Infrastructure
The substrate. These are the systems you have to build before intelligence is possible. Mostly solved, but the hard edges remain.
Composable Data Platform
A hybrid transactional-analytical database that adapts its physical schema per tenant, supports real-time OLAP without ETL, and dual-writes every mutation as cell-level AI training events.
Agentic HTAP
ZebraDB.ai. A database that agents can clone, build on, test against, and deploy to production through the same typed API that humans use.
Hi-TX Durable Execution
A workflow engine where every execution is durable, retriable, and observable, and every step emits an OCEL 2.0 event that feeds the foundation models.
Meta-Ledgers
Everything is a ledger. Every state change, every transaction, every decision, recorded in append-only ledgers that serve as both audit trail and training corpus.
ZSL: System of Schema
Terraform for enterprise applications. A single declaration fans out to data, logic, and applications simultaneously. The configbase IS the codebase.
CI/CD of the Configbase
The Agentic Application SDLC. The configbase has a filesystem (ZSL files), a compiler (static analysis), a test suite (generated UTs), a deployment pipeline (topological migration), and version control (branching/merging).
Context Christmas Tree
Semantic cache invalidation. The context tree grounds foundation model predictions in the actual state of the business, not stale snapshots.
Intelligence
The frontier. Foundation models, simulation engines, training pipelines, and human-agent parity. The problems that turn infrastructure into intelligence.
Cell-Level Tokenization
The CENTARI Data Log. Every mutation to a Z-Table is simultaneously written as an append-only cell-change event with causal context, bridging the system of record and the foundation models.
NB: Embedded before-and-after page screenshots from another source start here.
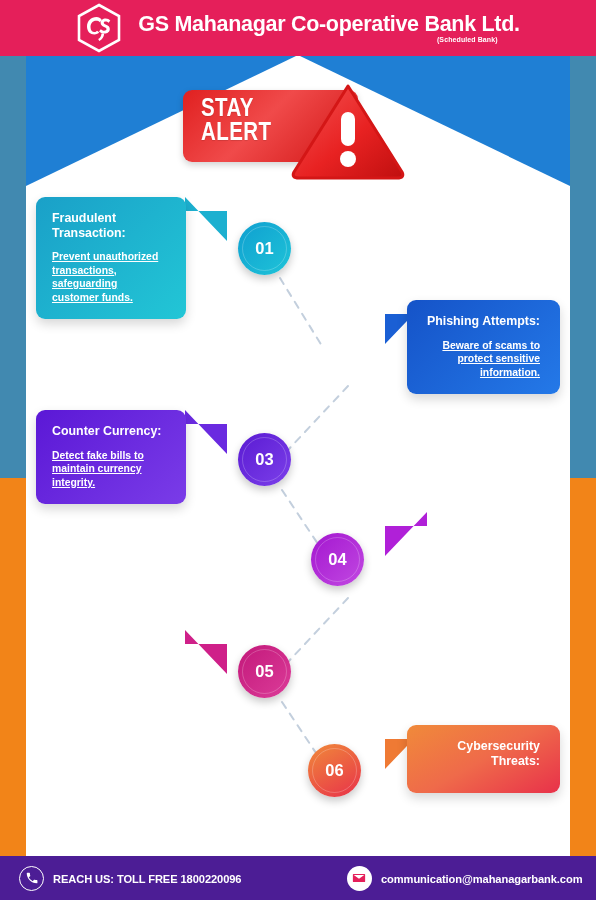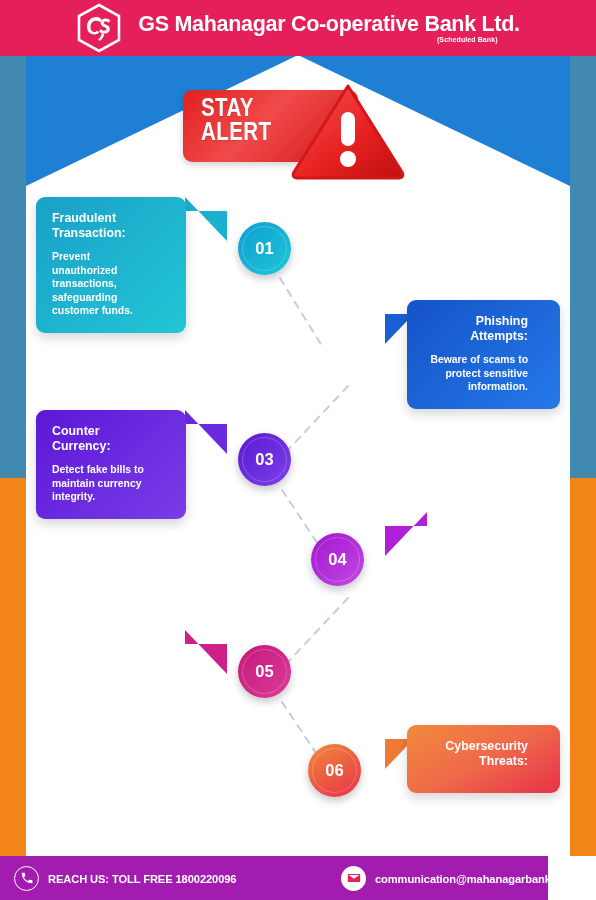--- a/index.html
+++ b/index.html
@@ -129,33 +129,34 @@
     z-index: 5;
     pointer-events: none;
   }
 
   
   .card {
     position: absolute;
     z-index: 14;
     color: #ffffff;
     border-radius: 9px;
-    padding: 14px 32px 15px 16px;
+    padding: 14px 20px 15px 16px;
     box-shadow: 0 5px 11px rgba(0,0,0,0.16);
   }
   .card .c-title {
     font-size: 12.4px;
     font-weight: bold;
     line-height: 1.18;
     margin-bottom: 10px;
   }
   .card .c-body {
     font-size: 10.4px;
     font-weight: bold;
     line-height: 1.3;
+    text-decoration: underline;
   }
   .card.right-align { text-align: right; }
 
   
   .tail {
     position: absolute;
     width: 52px; height: 58px;
     z-index: 13;
   }
 
@@ -175,24 +176,25 @@
     content: "";
     position: absolute; left: 4px; top: 4px; right: 4px; bottom: 4px;
     border-radius: 50%;
     border: 1px solid rgba(255,255,255,0.22);
     pointer-events: none;
   }
 
   
   .footer {
     position: absolute; left: 0; bottom: 0;
-    width: 548px; height: 44px;
-    background: #a21caf;
+    width: 596px; height: 44px;
+    background: #4c1d95;
     display: flex; align-items: center;
     z-index: 40;
+    justify-content: center;
   }
   .f-item { display: flex; align-items: center; gap: 9px; }
   .f-item.phone { margin-left: 14px; }
   .f-item.mail { margin-left: 97px; }
   .f-text {
     color: #ffffff;
     font-size: 11.6px;
     font-weight: bold;
     letter-spacing: -0.1px;
     white-space: nowrap;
Foundation Models for Enterprise Data
The Large Tabular Model. A relational foundation model trained on cell-change events with graph-aware attention, producing predictions about the state of the enterprise.
Enterprise World Modeling
The Large Enterprise System Model. A dynamics model that answers 'what happens next?' and 'what happens if?' by simulating the future state of the enterprise.
Neuro-Symbolic Fusion
DDM as physics. Encoding business logic as machine-readable symbolic constraints that regularize neural training and guarantee constraint satisfaction at inference.
Cross-Tenant Transfer
The schema diversity moat. Foundation models that improve with every new customer because each tenant's ZSL schema contributes relational patterns the model has never seen.
Human-Agent Parity
The Centaur Runtime. AI agents operate through the exact same interfaces, constraints, permissions, and audit trails as human users. Same path, same rules, same accountability.
Self-Building Applications
Given a ZSL declaration, the platform generates the complete application: data model, UI, dashboards, APIs, workflows, validation, agent harnesses. A new module is a file, not a 6-month project.
Network Intelligence
EDI-NET. A data network that creates cross-entity, cross-company intelligence. Every trading partner adds nodes and edges to the CENTARI graph, enabling supply chain simulation across company boundaries.
The compound bet
Every hard problem on this list is individually daunting. Most companies would pick one and spend a decade on it. Oracle spent forty years on #1 and #2 and never got to #8-15. Palantir started at #9 and #10 and never built #1-7.
The compound bet is that solving them together, on the same substrate, with the same declarative source of truth, creates something that is qualitatively different from solving them independently. The system of record feeds the foundation models. The foundation models inform the orchestration layer. The orchestration layer acts through the system of action. The system of schema makes the whole thing self-extending. The applications make it usable by humans and agents alike.
That's not an incremental improvement to enterprise software. It's a new kind of thing. And if it works, it replaces Oracle and SAP not by being better at their game, but by playing a different game entirely.